_Instructions for the task_.
When you write out the listing below, keep each word exactly as it stands and drop the pictures.
-*-*-
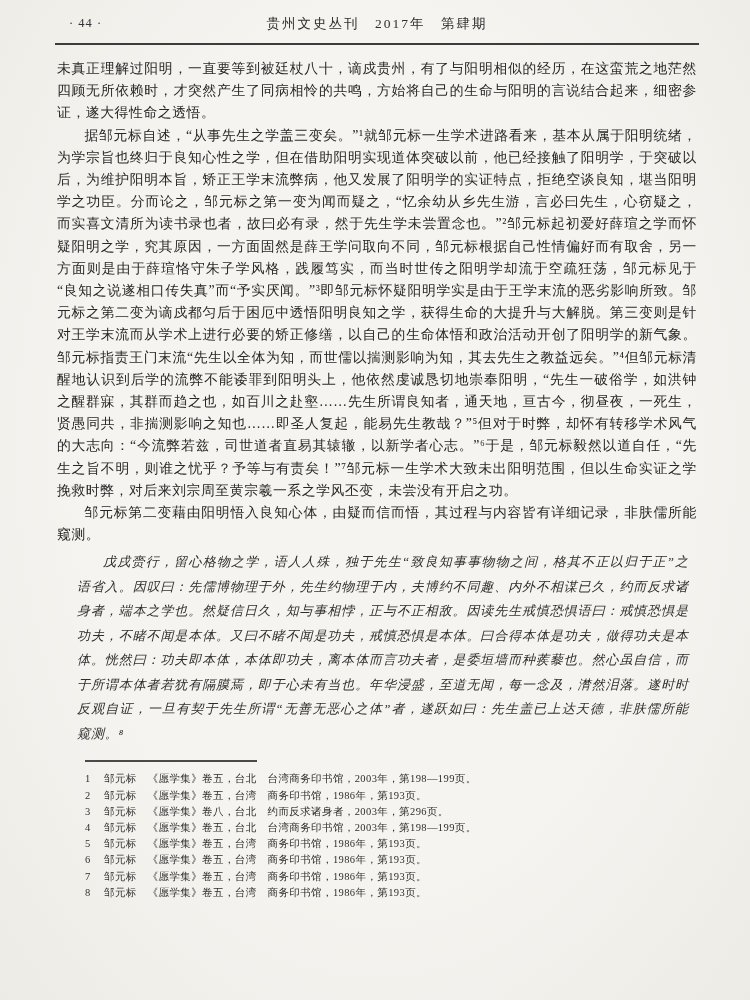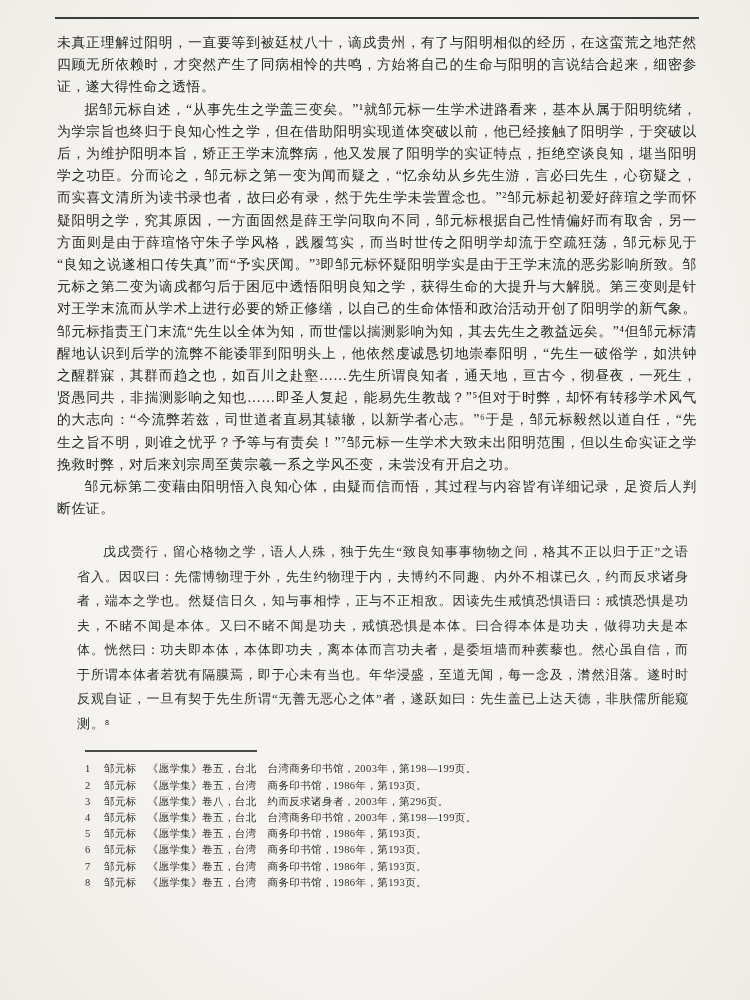--- a/index.html
+++ b/index.html
@@ -61,6 +61,10 @@
 
 <div class="page">
 
+  <div class="header">
+    <span class="page-num">· 44 ·</span>
+    <span class="journal-title">贵州文史丛刊　2017年　第肆期</span>
+  </div>
 
   <hr class="header-rule">
 

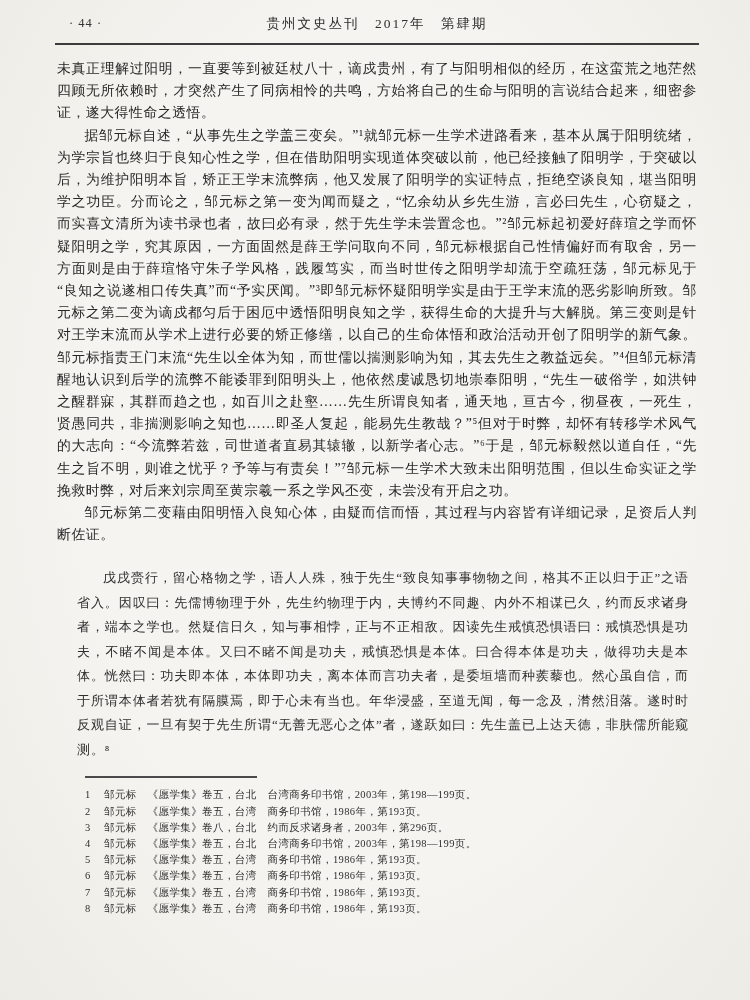--- a/index.html
+++ b/index.html
@@ -71,7 +71,7 @@
   <div class="body">
     <p class="continuation">未真正理解过阳明，一直要等到被廷杖八十，谪戍贵州，有了与阳明相似的经历，在这蛮荒之地茫然四顾无所依赖时，才突然产生了同病相怜的共鸣，方始将自己的生命与阳明的言说结合起来，细密参证，遂大得性命之透悟。</p>
     <p>据邹元标自述，“从事先生之学盖三变矣。”¹就邹元标一生学术进路看来，基本从属于阳明统绪，为学宗旨也终归于良知心性之学，但在借助阳明实现道体突破以前，他已经接触了阳明学，于突破以后，为维护阳明本旨，矫正王学末流弊病，他又发展了阳明学的实证特点，拒绝空谈良知，堪当阳明学之功臣。分而论之，邹元标之第一变为闻而疑之，“忆余幼从乡先生游，言必曰先生，心窃疑之，而实喜文清所为读书录也者，故曰必有录，然于先生学未尝置念也。”²邹元标起初爱好薛瑄之学而怀疑阳明之学，究其原因，一方面固然是薛王学问取向不同，邹元标根据自己性情偏好而有取舍，另一方面则是由于薛瑄恪守朱子学风格，践履笃实，而当时世传之阳明学却流于空疏狂荡，邹元标见于“良知之说遂相口传失真”而“予实厌闻。”³即邹元标怀疑阳明学实是由于王学末流的恶劣影响所致。邹元标之第二变为谪戍都匀后于困厄中透悟阳明良知之学，获得生命的大提升与大解脱。第三变则是针对王学末流而从学术上进行必要的矫正修缮，以自己的生命体悟和政治活动开创了阳明学的新气象。邹元标指责王门末流“先生以全体为知，而世儒以揣测影响为知，其去先生之教益远矣。”⁴但邹元标清醒地认识到后学的流弊不能诿罪到阳明头上，他依然虔诚恳切地崇奉阳明，“先生一破俗学，如洪钟之醒群寐，其群而趋之也，如百川之赴壑……先生所谓良知者，通天地，亘古今，彻昼夜，一死生，贤愚同共，非揣测影响之知也……即圣人复起，能易先生教哉？”⁵但对于时弊，却怀有转移学术风气的大志向：“今流弊若兹，司世道者直易其辕辙，以新学者心志。”⁶于是，邹元标毅然以道自任，“先生之旨不明，则谁之忧乎？予等与有责矣！”⁷邹元标一生学术大致未出阳明范围，但以生命实证之学挽救时弊，对后来刘宗周至黄宗羲一系之学风丕变，未尝没有开启之功。</p>
-    <p>邹元标第二变藉由阳明悟入良知心体，由疑而信而悟，其过程与内容皆有详细记录，足资后人判断佐证。</p>
+    <p>邹元标第二变藉由阳明悟入良知心体，由疑而信而悟，其过程与内容皆有详细记录，非肤儒所能窥测。</p>
     <div class="quote">戊戌赍行，留心格物之学，语人人殊，独于先生“致良知事事物物之间，格其不正以归于正”之语省入。因叹曰：先儒博物理于外，先生约物理于内，夫博约不同趣、内外不相谋已久，约而反求诸身者，端本之学也。然疑信日久，知与事相悖，正与不正相敌。因读先生戒慎恐惧语曰：戒慎恐惧是功夫，不睹不闻是本体。又曰不睹不闻是功夫，戒慎恐惧是本体。曰合得本体是功夫，做得功夫是本体。恍然曰：功夫即本体，本体即功夫，离本体而言功夫者，是委垣墙而种蒺藜也。然心虽自信，而于所谓本体者若犹有隔膜焉，即于心未有当也。年华浸盛，至道无闻，每一念及，潸然泪落。遂时时反观自证，一旦有契于先生所谓“无善无恶心之体”者，遂跃如曰：先生盖已上达天德，非肤儒所能窥测。⁸</div>
   </div>
 

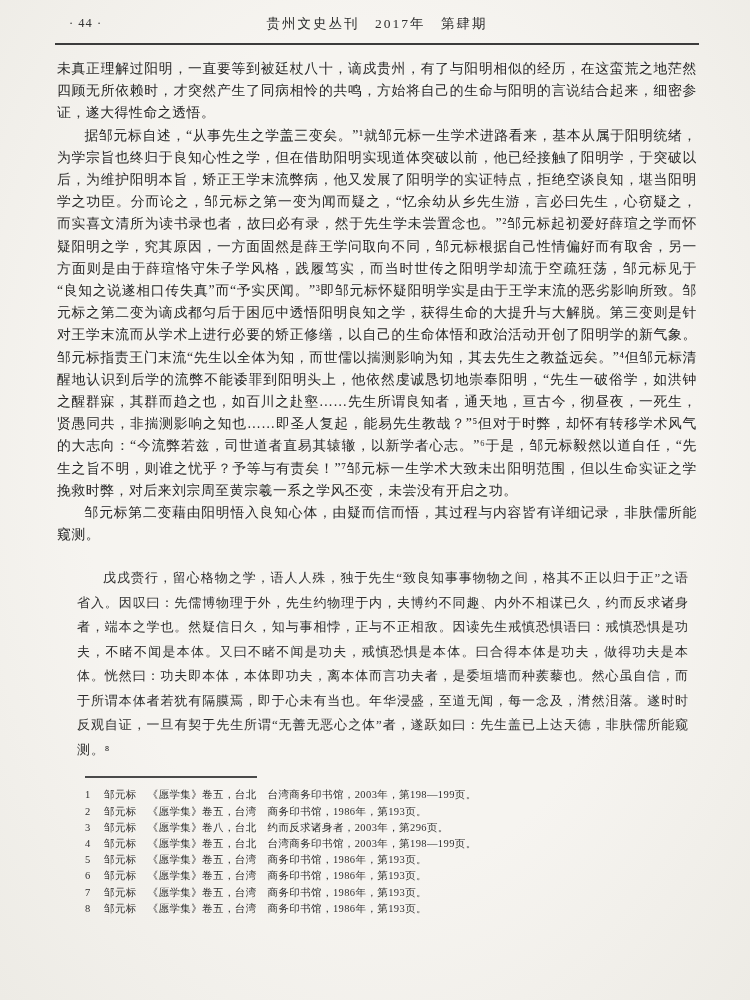--- a/index.html
+++ b/index.html
@@ -36,9 +36,9 @@
   }
   .body p.continuation { text-indent: 0; }
   .quote {
-    margin: 20px 8px 2px 20px;
+    margin: 4px 8px 2px 20px;
     font-size: 13px; line-height: 24.5px;
-    letter-spacing: 0.9px;
+    font-style: italic; letter-spacing: 0.9px;
     text-indent: 2em; text-align: justify;
     color: #2e2e2e;
   }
-*-*-
_Answer box_.
--- a/index.html
+++ b/index.html
@@ -61,6 +61,10 @@
 
 <div class="page">
 
+  <div class="header">
+    <span class="page-num">· 44 ·</span>
+    <span class="journal-title">贵州文史丛刊　2017年　第肆期</span>
+  </div>
 
   <hr class="header-rule">
 

--- a/index.html
+++ b/index.html
@@ -71,7 +71,7 @@
   <div class="body">
     <p class="continuation">未真正理解过阳明，一直要等到被廷杖八十，谪戍贵州，有了与阳明相似的经历，在这蛮荒之地茫然四顾无所依赖时，才突然产生了同病相怜的共鸣，方始将自己的生命与阳明的言说结合起来，细密参证，遂大得性命之透悟。</p>
     <p>据邹元标自述，“从事先生之学盖三变矣。”¹就邹元标一生学术进路看来，基本从属于阳明统绪，为学宗旨也终归于良知心性之学，但在借助阳明实现道体突破以前，他已经接触了阳明学，于突破以后，为维护阳明本旨，矫正王学末流弊病，他又发展了阳明学的实证特点，拒绝空谈良知，堪当阳明学之功臣。分而论之，邹元标之第一变为闻而疑之，“忆余幼从乡先生游，言必曰先生，心窃疑之，而实喜文清所为读书录也者，故曰必有录，然于先生学未尝置念也。”²邹元标起初爱好薛瑄之学而怀疑阳明之学，究其原因，一方面固然是薛王学问取向不同，邹元标根据自己性情偏好而有取舍，另一方面则是由于薛瑄恪守朱子学风格，践履笃实，而当时世传之阳明学却流于空疏狂荡，邹元标见于“良知之说遂相口传失真”而“予实厌闻。”³即邹元标怀疑阳明学实是由于王学末流的恶劣影响所致。邹元标之第二变为谪戍都匀后于困厄中透悟阳明良知之学，获得生命的大提升与大解脱。第三变则是针对王学末流而从学术上进行必要的矫正修缮，以自己的生命体悟和政治活动开创了阳明学的新气象。邹元标指责王门末流“先生以全体为知，而世儒以揣测影响为知，其去先生之教益远矣。”⁴但邹元标清醒地认识到后学的流弊不能诿罪到阳明头上，他依然虔诚恳切地崇奉阳明，“先生一破俗学，如洪钟之醒群寐，其群而趋之也，如百川之赴壑……先生所谓良知者，通天地，亘古今，彻昼夜，一死生，贤愚同共，非揣测影响之知也……即圣人复起，能易先生教哉？”⁵但对于时弊，却怀有转移学术风气的大志向：“今流弊若兹，司世道者直易其辕辙，以新学者心志。”⁶于是，邹元标毅然以道自任，“先生之旨不明，则谁之忧乎？予等与有责矣！”⁷邹元标一生学术大致未出阳明范围，但以生命实证之学挽救时弊，对后来刘宗周至黄宗羲一系之学风丕变，未尝没有开启之功。</p>
-    <p>邹元标第二变藉由阳明悟入良知心体，由疑而信而悟，其过程与内容皆有详细记录，足资后人判断佐证。</p>
+    <p>邹元标第二变藉由阳明悟入良知心体，由疑而信而悟，其过程与内容皆有详细记录，非肤儒所能窥测。</p>
     <div class="quote">戊戌赍行，留心格物之学，语人人殊，独于先生“致良知事事物物之间，格其不正以归于正”之语省入。因叹曰：先儒博物理于外，先生约物理于内，夫博约不同趣、内外不相谋已久，约而反求诸身者，端本之学也。然疑信日久，知与事相悖，正与不正相敌。因读先生戒慎恐惧语曰：戒慎恐惧是功夫，不睹不闻是本体。又曰不睹不闻是功夫，戒慎恐惧是本体。曰合得本体是功夫，做得功夫是本体。恍然曰：功夫即本体，本体即功夫，离本体而言功夫者，是委垣墙而种蒺藜也。然心虽自信，而于所谓本体者若犹有隔膜焉，即于心未有当也。年华浸盛，至道无闻，每一念及，潸然泪落。遂时时反观自证，一旦有契于先生所谓“无善无恶心之体”者，遂跃如曰：先生盖已上达天德，非肤儒所能窥测。⁸</div>
   </div>
 

--- a/index.html
+++ b/index.html
@@ -36,9 +36,9 @@
   }
   .body p.continuation { text-indent: 0; }
   .quote {
-    margin: 20px 8px 2px 20px;
+    margin: 4px 8px 2px 20px;
     font-size: 13px; line-height: 24.5px;
-    letter-spacing: 0.9px;
+    font-style: italic; letter-spacing: 0.9px;
     text-indent: 2em; text-align: justify;
     color: #2e2e2e;
   }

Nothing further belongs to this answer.